Important This documentation space contains information about PATROL Agents when deployed in a TrueSight Operations Management environment. If you are a BMC Helix Operations Management user, see PATROL Agent for BMC Helix Operations Management 23.4.

Executing a PSL Process


The following figure shows the flow for executing a PSL process.

Executing a PSL Process

Executing a PSL Process.gif

The PSL process scheduler is responsible for swapping in and swapping out PSL processes.

Whenever a PSL processes has to be executed, it will be put on the PSL runq (at the end). The PSL process scheduler will always take the first process of this runq and then execute until:

  • 50 low-level instructions are executed (or to whatever pconfig variable "/pslTimeslice" is set)
  • PSL process does IO (includes snmp functions, fopen(), popen(), system(), execute())
  • PSL process goes to sleep
  • PSL process terminates/completes

If the process terminates or completes, the process is passed back to the main run-queue 1

If a time slice is fully used, then the process is put back to the end of the PSL run-queue.

If the process has to wait for IO, it will be passed to the IO handler.

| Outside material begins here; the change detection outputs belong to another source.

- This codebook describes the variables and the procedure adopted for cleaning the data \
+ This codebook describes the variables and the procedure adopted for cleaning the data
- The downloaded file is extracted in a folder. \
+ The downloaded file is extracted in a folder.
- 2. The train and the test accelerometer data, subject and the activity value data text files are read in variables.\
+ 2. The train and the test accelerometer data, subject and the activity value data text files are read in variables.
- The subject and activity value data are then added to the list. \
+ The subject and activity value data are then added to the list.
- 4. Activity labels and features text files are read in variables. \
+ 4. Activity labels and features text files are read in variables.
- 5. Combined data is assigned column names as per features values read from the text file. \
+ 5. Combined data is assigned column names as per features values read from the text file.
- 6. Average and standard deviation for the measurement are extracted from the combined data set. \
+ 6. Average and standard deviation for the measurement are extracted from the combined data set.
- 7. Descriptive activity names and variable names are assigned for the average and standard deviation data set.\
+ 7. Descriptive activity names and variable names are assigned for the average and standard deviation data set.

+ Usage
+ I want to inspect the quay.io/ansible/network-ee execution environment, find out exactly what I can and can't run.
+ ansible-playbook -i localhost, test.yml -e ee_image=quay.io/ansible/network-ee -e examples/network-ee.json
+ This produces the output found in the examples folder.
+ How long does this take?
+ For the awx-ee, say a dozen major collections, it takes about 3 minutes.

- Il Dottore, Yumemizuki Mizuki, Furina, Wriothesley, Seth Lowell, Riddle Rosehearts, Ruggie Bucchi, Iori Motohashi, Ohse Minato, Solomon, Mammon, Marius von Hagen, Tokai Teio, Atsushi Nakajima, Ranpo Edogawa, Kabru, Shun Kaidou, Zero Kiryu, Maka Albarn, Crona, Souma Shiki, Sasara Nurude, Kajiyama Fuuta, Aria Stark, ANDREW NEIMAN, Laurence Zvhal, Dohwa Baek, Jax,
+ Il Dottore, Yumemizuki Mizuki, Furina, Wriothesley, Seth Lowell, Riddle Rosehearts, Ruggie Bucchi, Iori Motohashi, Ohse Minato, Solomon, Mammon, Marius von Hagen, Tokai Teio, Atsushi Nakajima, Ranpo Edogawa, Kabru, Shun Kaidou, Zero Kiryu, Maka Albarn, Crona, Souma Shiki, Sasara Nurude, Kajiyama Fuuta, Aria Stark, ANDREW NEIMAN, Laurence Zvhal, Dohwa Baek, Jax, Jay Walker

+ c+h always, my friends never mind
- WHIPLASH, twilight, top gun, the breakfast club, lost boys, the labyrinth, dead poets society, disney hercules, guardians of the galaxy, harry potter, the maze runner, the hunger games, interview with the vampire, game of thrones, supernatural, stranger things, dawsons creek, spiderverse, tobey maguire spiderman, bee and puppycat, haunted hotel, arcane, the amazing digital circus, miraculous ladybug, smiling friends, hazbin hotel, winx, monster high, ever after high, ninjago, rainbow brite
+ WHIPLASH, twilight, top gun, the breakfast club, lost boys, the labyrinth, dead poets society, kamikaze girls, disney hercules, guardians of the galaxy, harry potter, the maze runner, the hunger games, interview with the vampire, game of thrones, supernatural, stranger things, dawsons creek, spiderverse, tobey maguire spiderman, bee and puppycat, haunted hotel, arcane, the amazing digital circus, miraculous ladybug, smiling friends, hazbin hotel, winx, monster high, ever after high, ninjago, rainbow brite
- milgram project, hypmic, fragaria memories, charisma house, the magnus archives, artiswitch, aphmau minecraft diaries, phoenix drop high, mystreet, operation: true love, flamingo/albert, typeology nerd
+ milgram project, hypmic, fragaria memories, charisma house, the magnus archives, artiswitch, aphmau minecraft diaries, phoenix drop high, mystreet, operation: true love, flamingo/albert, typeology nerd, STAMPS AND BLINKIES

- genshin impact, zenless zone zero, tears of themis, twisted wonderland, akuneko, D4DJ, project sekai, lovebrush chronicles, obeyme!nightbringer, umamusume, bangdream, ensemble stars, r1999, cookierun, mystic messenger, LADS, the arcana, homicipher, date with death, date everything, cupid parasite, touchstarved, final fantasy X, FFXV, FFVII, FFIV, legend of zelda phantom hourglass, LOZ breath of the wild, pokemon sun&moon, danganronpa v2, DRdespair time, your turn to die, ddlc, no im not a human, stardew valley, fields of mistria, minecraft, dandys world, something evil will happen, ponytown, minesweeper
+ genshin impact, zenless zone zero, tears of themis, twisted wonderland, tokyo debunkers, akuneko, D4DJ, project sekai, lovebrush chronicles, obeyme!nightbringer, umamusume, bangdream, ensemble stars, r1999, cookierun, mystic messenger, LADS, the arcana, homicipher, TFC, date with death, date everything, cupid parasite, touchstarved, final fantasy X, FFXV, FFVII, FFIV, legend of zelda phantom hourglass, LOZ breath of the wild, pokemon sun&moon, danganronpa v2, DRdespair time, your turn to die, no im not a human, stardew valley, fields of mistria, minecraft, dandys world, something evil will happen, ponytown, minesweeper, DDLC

The process sit in the "IO wait bucket".Whenever IO completes, the PSL process will be moved back to the end of the PSL run-queue.

Whenever the process executes a sleep(), a timer will be created. If the timer completes, the process will be moved at the end of the PSL run-queue. The lock() function is similar. In this case the agent will not be woken up because a timer expired, but because someone unlocked the resource the lock() is waiting for.